Ada tiga sumber kebocoran:
a) 112 unit blok toko di bangunan pasar bertingkat hibah dari Kementerian Tenaga Kerja dan Transmigrasi (Naskah Hibah 22/KEU.09.05/II/2023). Hanya ditarik retribusi pasar, retribusi tempat usaha NOL karena Dinas Koperindag beranggapan masih dikelola Dinas Nakertrans.
b) 22 unit toko dan 68 unit los/hamparan yang dibangun secara pribadi oleh Koordinator Petugas Penarik Retribusi Pasar sendiri di atas lahan Pasar Senin KTM. Sudah ditarik retribusi pasar, tapi tidak masuk sebagai objek retribusi tempat usaha Dinas Koperindag Tahun 2025. Bangunan pribadi di atas tanah negara, hasilnya mau dihibahkan Januari 2026.
c) 11 unit toko Pasar Tanjung Mas Makmur yang dibangun Pemkab Mesuji di lahan Pasar Senin KTM. Belum dikelola sama sekali, tidak dikenakan retribusi apapun karena belum tercatat sebagai objek retribusi.

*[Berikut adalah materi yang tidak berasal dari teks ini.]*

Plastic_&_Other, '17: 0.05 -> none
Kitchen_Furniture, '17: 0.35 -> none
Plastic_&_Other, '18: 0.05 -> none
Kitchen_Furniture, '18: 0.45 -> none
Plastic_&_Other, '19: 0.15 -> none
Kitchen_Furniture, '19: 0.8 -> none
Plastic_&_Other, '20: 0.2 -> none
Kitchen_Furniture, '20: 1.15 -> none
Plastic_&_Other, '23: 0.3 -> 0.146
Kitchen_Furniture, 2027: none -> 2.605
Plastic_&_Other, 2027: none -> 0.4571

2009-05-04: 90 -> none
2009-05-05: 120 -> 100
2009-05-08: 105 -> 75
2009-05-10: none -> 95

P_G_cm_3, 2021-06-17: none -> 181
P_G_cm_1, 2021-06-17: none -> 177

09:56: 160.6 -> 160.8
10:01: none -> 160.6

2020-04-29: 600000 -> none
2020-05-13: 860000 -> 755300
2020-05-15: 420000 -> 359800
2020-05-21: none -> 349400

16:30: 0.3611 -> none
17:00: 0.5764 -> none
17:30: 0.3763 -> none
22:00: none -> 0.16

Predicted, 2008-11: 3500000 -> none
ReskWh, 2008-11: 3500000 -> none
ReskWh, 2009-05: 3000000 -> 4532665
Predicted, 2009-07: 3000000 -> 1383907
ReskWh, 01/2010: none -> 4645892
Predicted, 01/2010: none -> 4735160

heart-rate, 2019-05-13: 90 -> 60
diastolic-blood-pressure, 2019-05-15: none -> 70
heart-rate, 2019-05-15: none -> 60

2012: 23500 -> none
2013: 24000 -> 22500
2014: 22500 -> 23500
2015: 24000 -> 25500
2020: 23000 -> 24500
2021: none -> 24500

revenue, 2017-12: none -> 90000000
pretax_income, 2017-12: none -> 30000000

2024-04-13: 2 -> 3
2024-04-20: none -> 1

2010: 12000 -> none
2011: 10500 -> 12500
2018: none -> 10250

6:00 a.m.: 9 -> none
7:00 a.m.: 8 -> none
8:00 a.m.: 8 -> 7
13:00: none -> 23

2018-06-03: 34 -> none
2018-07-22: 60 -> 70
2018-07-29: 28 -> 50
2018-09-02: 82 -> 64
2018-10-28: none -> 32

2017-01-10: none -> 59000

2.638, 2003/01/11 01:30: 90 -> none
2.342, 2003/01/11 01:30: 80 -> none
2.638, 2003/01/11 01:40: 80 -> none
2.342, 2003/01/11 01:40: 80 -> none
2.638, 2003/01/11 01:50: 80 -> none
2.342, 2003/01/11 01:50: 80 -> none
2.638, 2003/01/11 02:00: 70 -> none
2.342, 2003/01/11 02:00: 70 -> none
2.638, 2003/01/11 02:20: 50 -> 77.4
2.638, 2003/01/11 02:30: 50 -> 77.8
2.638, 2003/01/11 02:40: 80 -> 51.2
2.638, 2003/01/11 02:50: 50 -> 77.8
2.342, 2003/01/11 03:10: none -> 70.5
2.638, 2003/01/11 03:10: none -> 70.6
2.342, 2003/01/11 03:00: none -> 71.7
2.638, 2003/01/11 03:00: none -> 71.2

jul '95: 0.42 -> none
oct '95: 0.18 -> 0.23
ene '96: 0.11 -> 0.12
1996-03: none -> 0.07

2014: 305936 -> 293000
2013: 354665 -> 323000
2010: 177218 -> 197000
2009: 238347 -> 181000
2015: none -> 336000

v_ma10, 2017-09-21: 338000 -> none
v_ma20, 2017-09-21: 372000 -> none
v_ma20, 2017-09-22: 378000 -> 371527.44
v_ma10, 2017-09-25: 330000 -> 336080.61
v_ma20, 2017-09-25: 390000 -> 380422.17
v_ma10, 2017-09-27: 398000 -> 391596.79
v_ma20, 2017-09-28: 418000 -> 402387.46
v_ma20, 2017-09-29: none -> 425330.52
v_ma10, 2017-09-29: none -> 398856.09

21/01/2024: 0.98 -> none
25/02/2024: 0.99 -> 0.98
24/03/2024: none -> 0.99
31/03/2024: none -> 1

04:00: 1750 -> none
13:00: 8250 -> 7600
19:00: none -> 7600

Ini bukan lagi soal tertib administrasi. Ini soal pembiaran. Aset negara dipakai gratis, diperjualbelikan, dibangunkan bangunan liar oleh oknum penarik retribusi, dan PAD menguap.
BPK Perwakilan Lampung menegaskan penatausahaan pendapatan retribusi penyediaan tempat kegiatan usaha pada Dinas Koperindag BELUM TERTIB.
Pertanyaannya sekarang: Berapa ratus juta PAD Mesuji yang hilang setiap tahun dari Pasar Senin KTM? Dan siapa yang bertanggung jawab atas jual-beli aset negara Rp 251 juta itu?